• TO DO
Copying task for the records below: reproduce each one exactly and drop the pictures.

INFORMATION GIVEN START

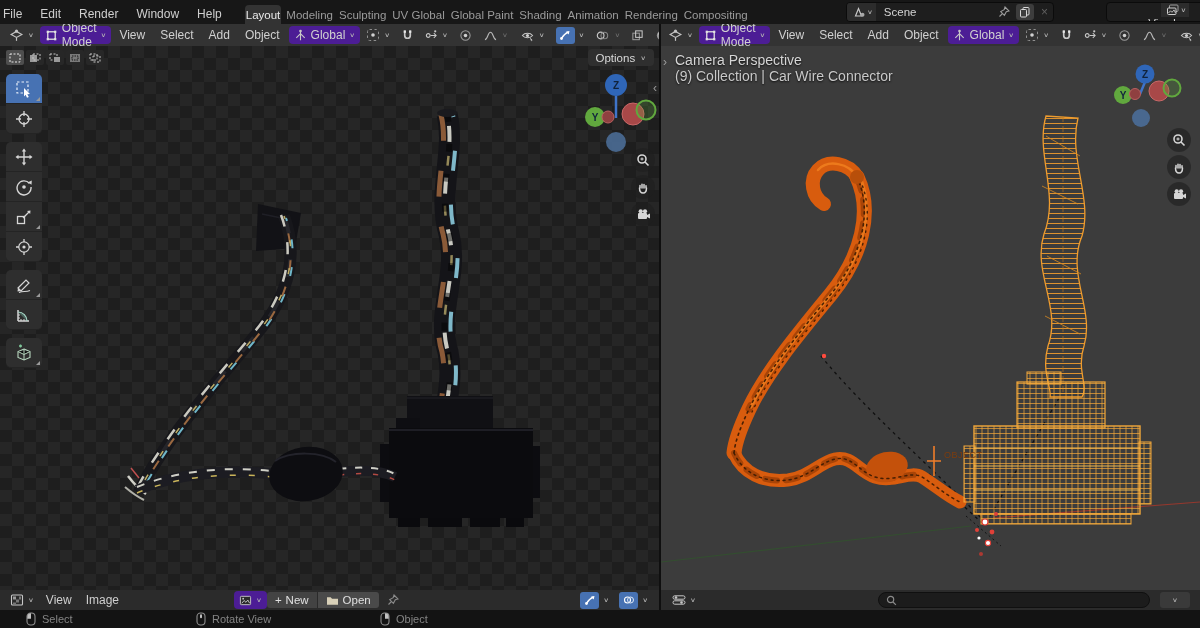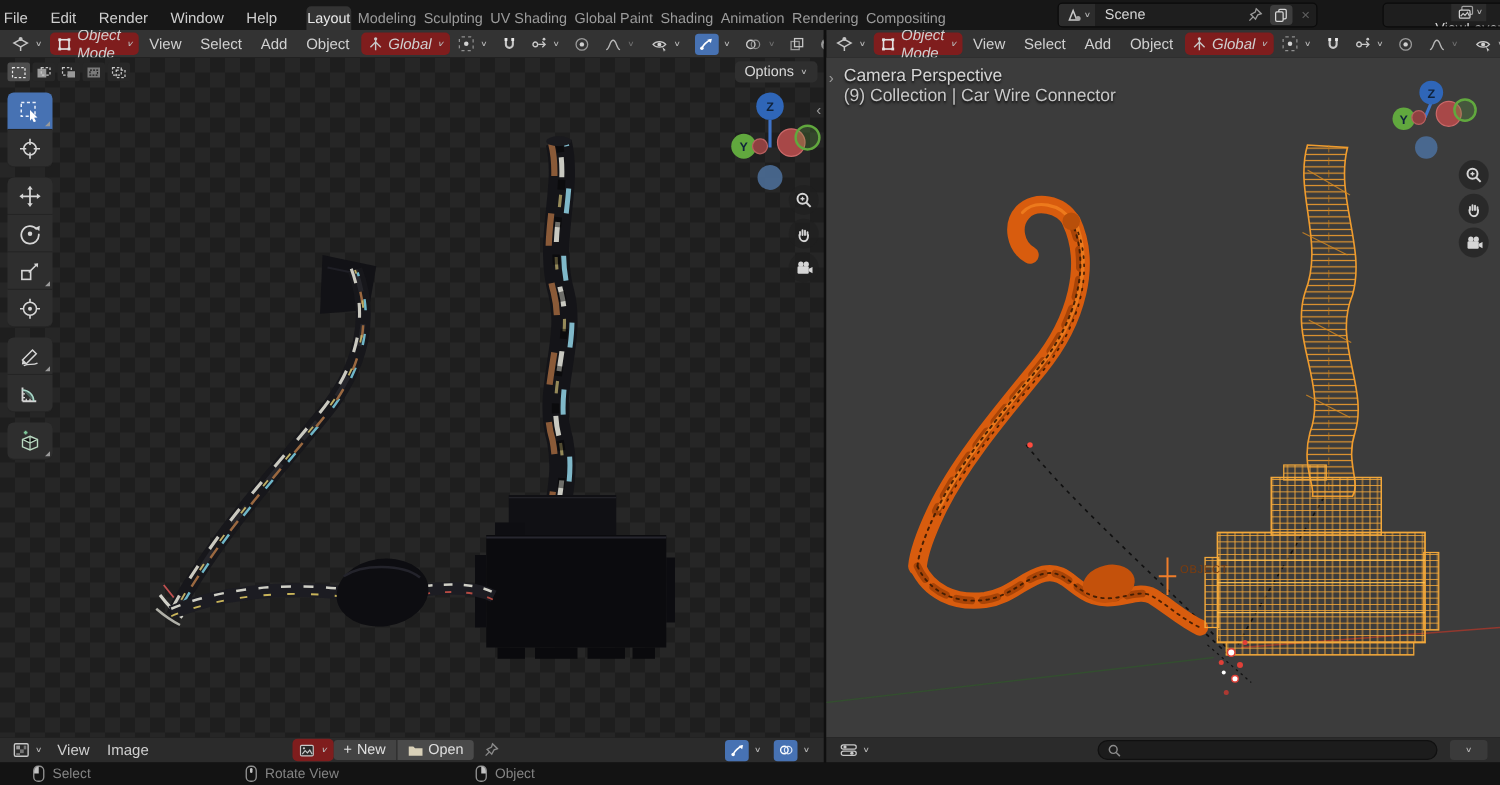"UV Shading" span.tab { text: Shading -> Global }
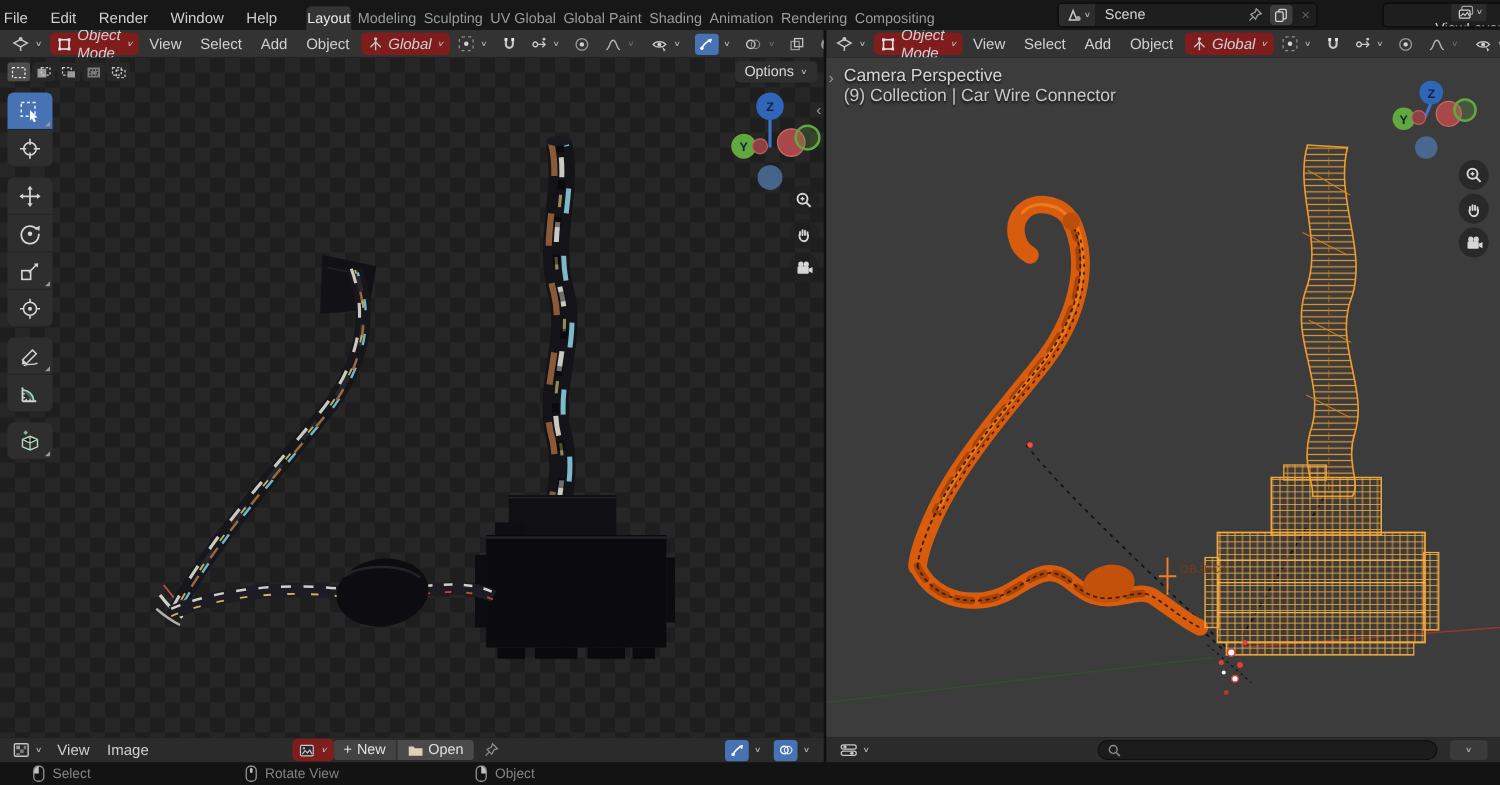"Object Mode" .chip.raised { background: #7f1d1d -> #4c1d95; font-style: italic -> none }
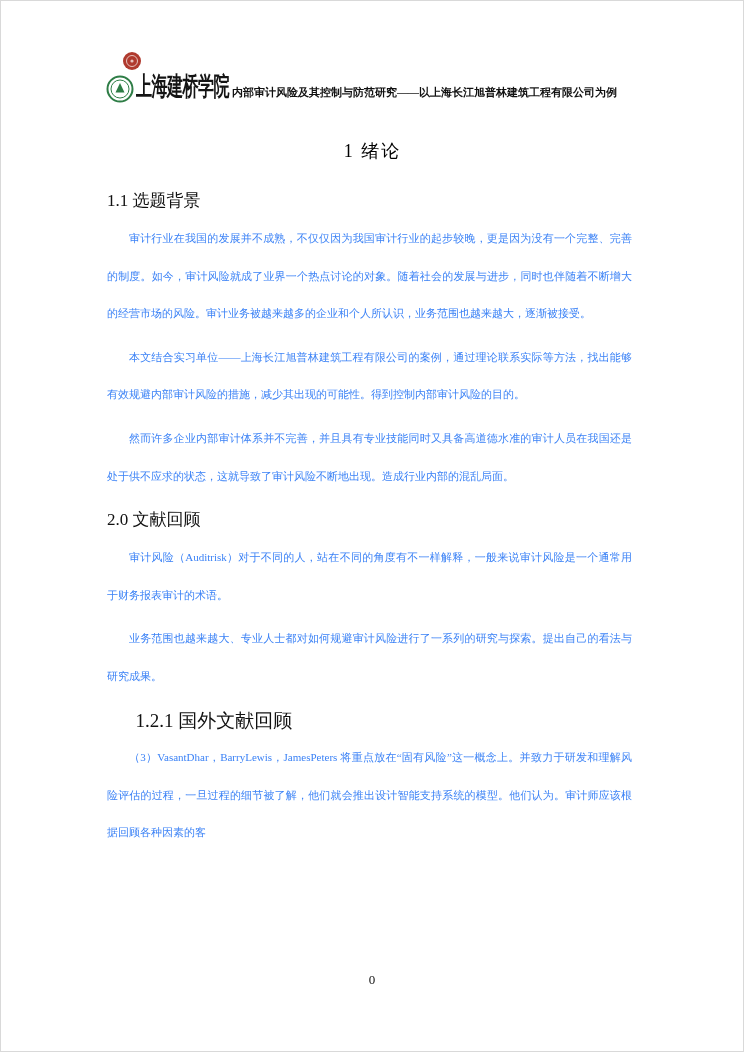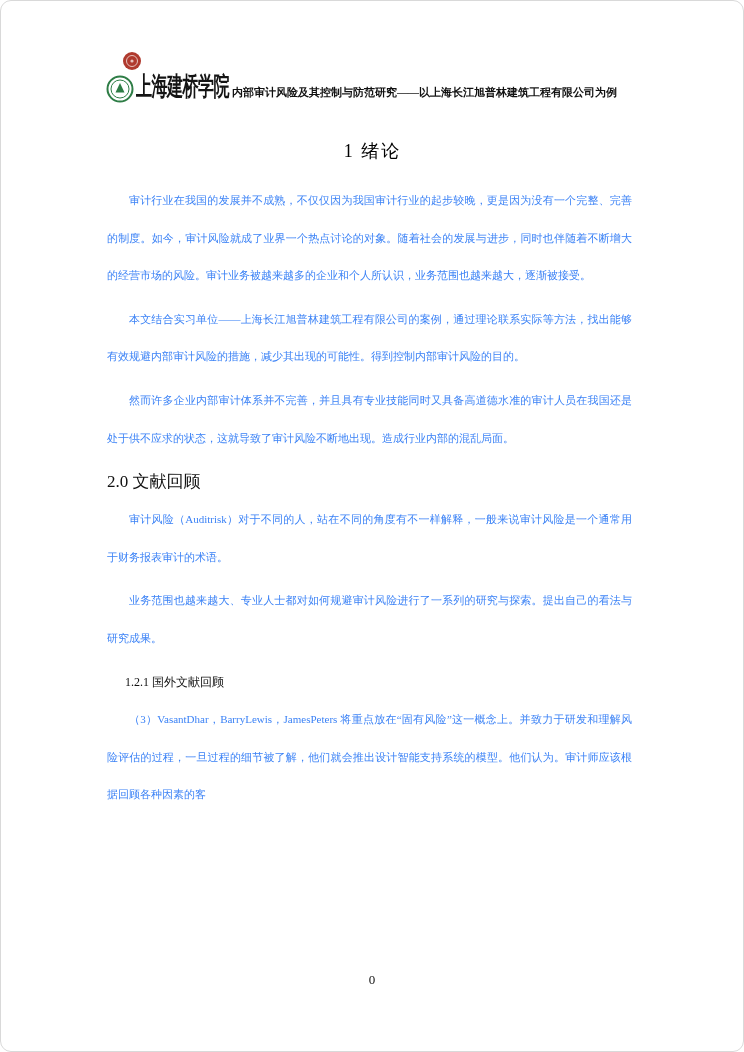"上海建桥学院" .page { border-radius: 11px -> none }
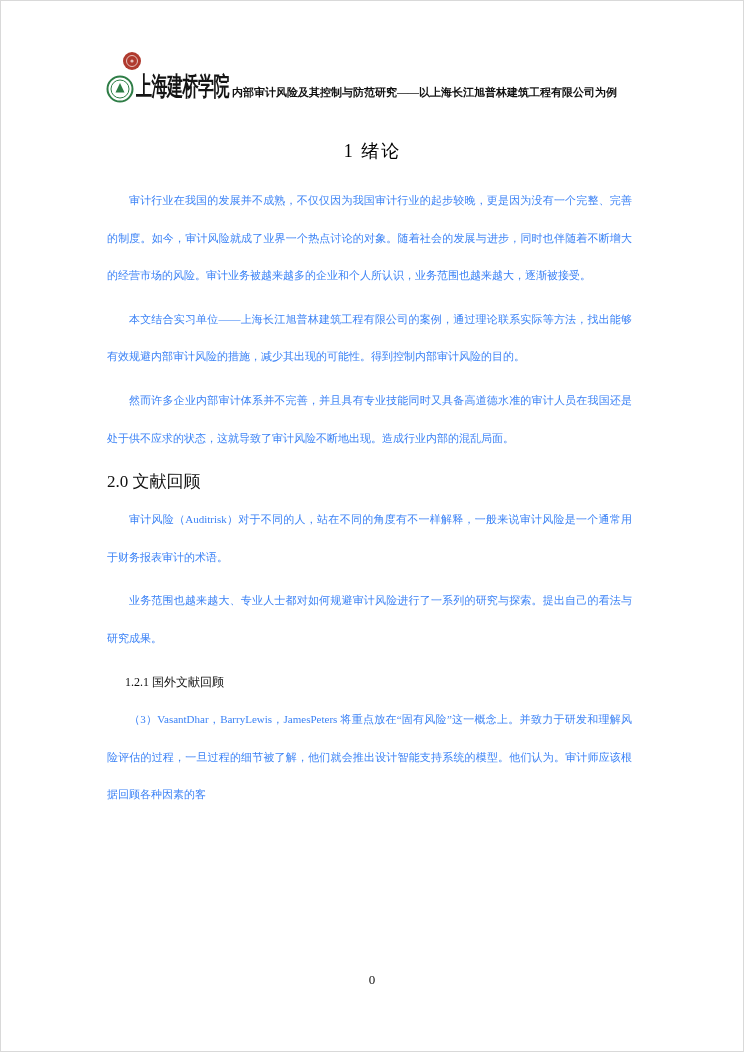"1.1 选题背景" h2.section-heading { html: none -> <h2>1.1 选题背景</h2> }
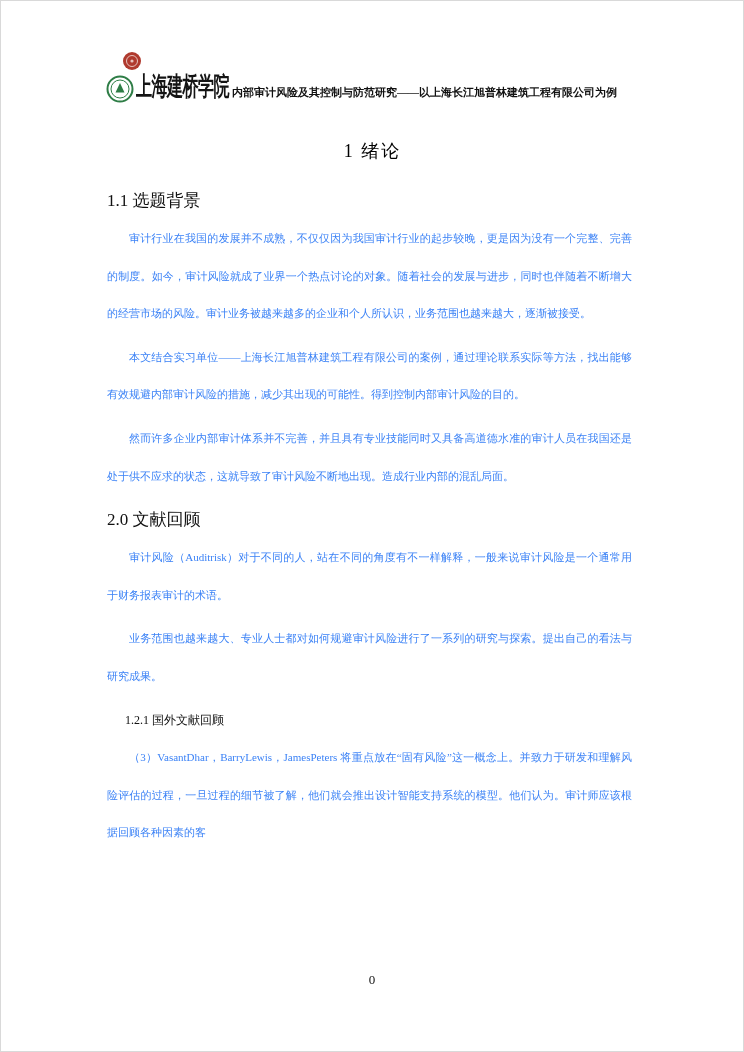"1.2.1 国外文献回顾" .subsection-heading { font-size: 12px -> 19px }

INFORMATION GIVEN END

• TASK RESULT
"UV Shading" span.tab { text: Shading -> Global }
"Object Mode" .chip.raised { background: #7f1d1d -> #4c1d95; font-style: italic -> none }
"上海建桥学院" .page { border-radius: 11px -> none }
"1.1 选题背景" h2.section-heading { html: none -> <h2>1.1 选题背景</h2> }
"1.2.1 国外文献回顾" .subsection-heading { font-size: 12px -> 19px }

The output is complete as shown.